EXERCISE OBJECTIVE :: Give back every record word for word, keeping the pictures out.
□ □ □
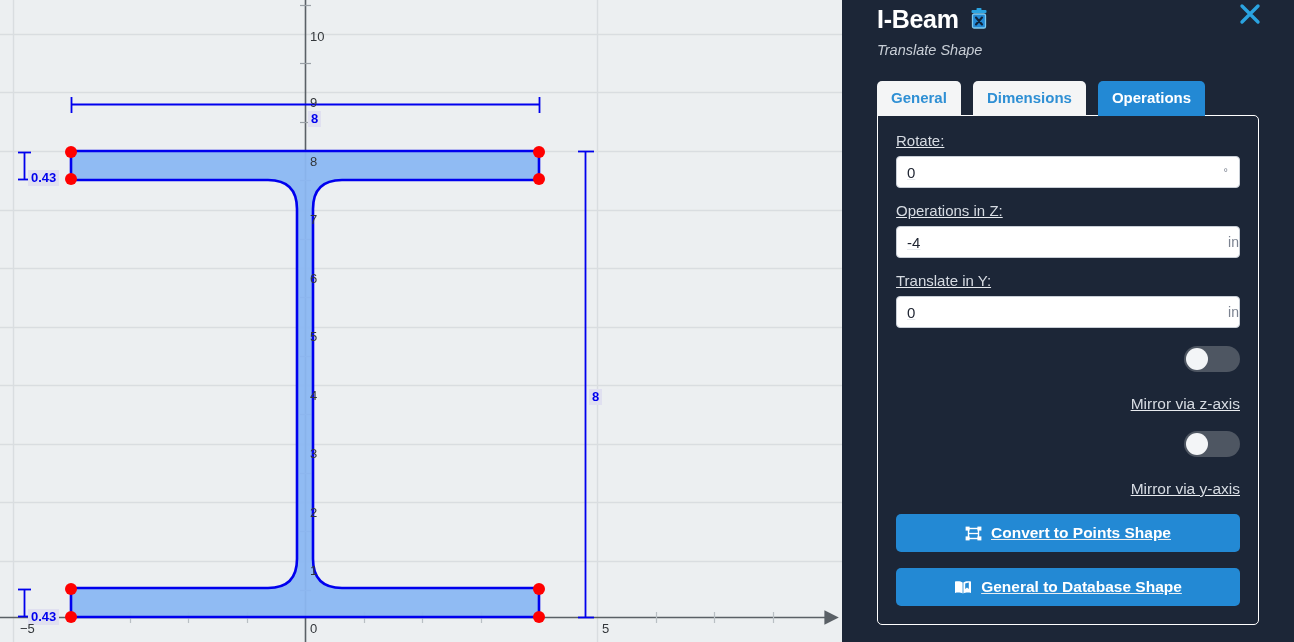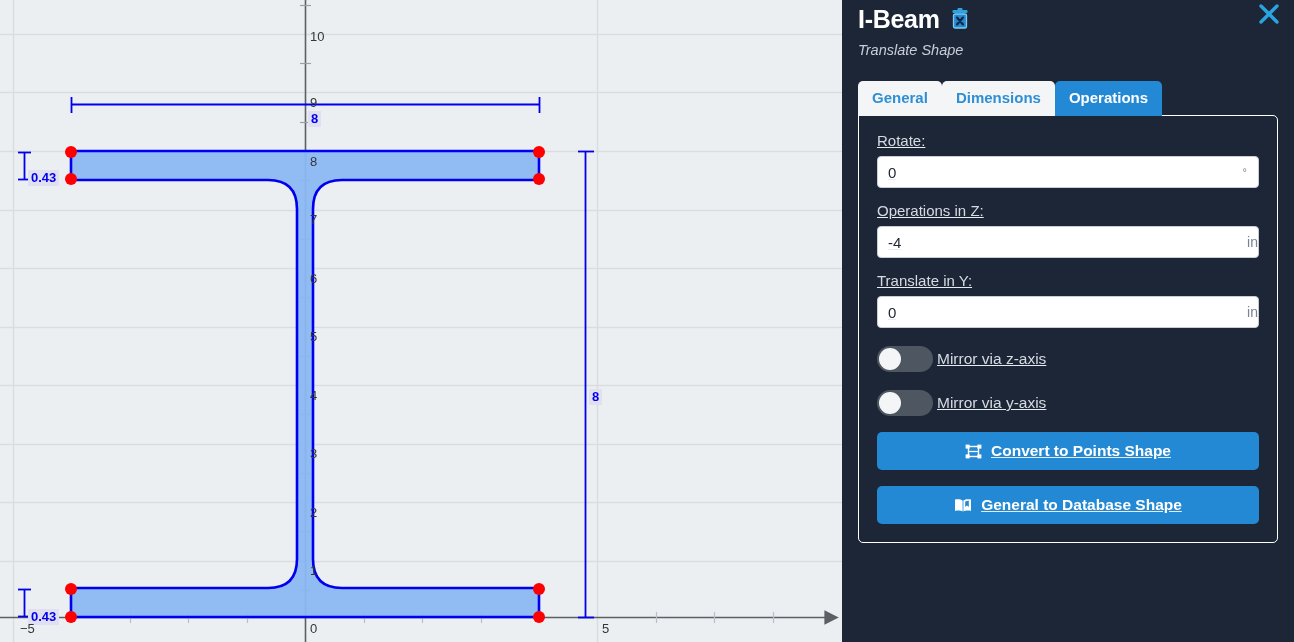--- a/index.html
+++ b/index.html
@@ -55,21 +55,21 @@
   }
 
   
   #side-panel {
     width: 452px;
     height: 642px;
     background: #1c2637;
     flex: none;
     position: relative;
     box-sizing: border-box;
-    padding: 0 16px;
+    padding: 0 35px;
     color: #e8ebef;
     overflow: hidden;
   }
   #panel-head {
     padding-top: 2px;
     position: relative;
   }
   #title-row {
     display: flex;
     align-items: center;
@@ -103,21 +103,21 @@
     font-size: 14.5px;
     font-style: italic;
     color: #c8ced6;
     margin-top: 6px;
     line-height: 17px;
   }
 
   #tabs {
     display: flex;
     align-items: flex-end;
-    gap: 0;
+    gap: 12px;
     margin-top: 22px;
     position: relative;
     z-index: 2;
   }
   .tab {
     font-size: 15px;
     font-weight: bold;
     padding: 8px 14px 9px 14px;
     border-radius: 5px 5px 0 0;
     cursor: pointer;
@@ -178,23 +178,24 @@
     right: 0;
     font-size: 14px;
     color: #7b8290;
     pointer-events: none;
     line-height: 16px;
   }
   .unit.deg { font-size: 11px; right: 11px; }
 
   .toggle-row {
     display: flex;
-    align-items: center;
-    gap: 4px;
+    align-items: flex-end;
+    gap: 23px;
     margin-top: 18px;
+    flex-direction: column;
   }
   .toggle {
     width: 56px;
     height: 26px;
     border-radius: 13px;
     background: #4e5662;
     position: relative;
     cursor: pointer;
     flex: none;
   }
□ □ □
ANSWER TO THE EXERCISE ::
--- a/index.html
+++ b/index.html
@@ -55,21 +55,21 @@
   }
 
   
   #side-panel {
     width: 452px;
     height: 642px;
     background: #1c2637;
     flex: none;
     position: relative;
     box-sizing: border-box;
-    padding: 0 16px;
+    padding: 0 35px;
     color: #e8ebef;
     overflow: hidden;
   }
   #panel-head {
     padding-top: 2px;
     position: relative;
   }
   #title-row {
     display: flex;
     align-items: center;
@@ -103,21 +103,21 @@
     font-size: 14.5px;
     font-style: italic;
     color: #c8ced6;
     margin-top: 6px;
     line-height: 17px;
   }
 
   #tabs {
     display: flex;
     align-items: flex-end;
-    gap: 0;
+    gap: 12px;
     margin-top: 22px;
     position: relative;
     z-index: 2;
   }
   .tab {
     font-size: 15px;
     font-weight: bold;
     padding: 8px 14px 9px 14px;
     border-radius: 5px 5px 0 0;
     cursor: pointer;
@@ -178,23 +178,24 @@
     right: 0;
     font-size: 14px;
     color: #7b8290;
     pointer-events: none;
     line-height: 16px;
   }
   .unit.deg { font-size: 11px; right: 11px; }
 
   .toggle-row {
     display: flex;
-    align-items: center;
-    gap: 4px;
+    align-items: flex-end;
+    gap: 23px;
     margin-top: 18px;
+    flex-direction: column;
   }
   .toggle {
     width: 56px;
     height: 26px;
     border-radius: 13px;
     background: #4e5662;
     position: relative;
     cursor: pointer;
     flex: none;
   }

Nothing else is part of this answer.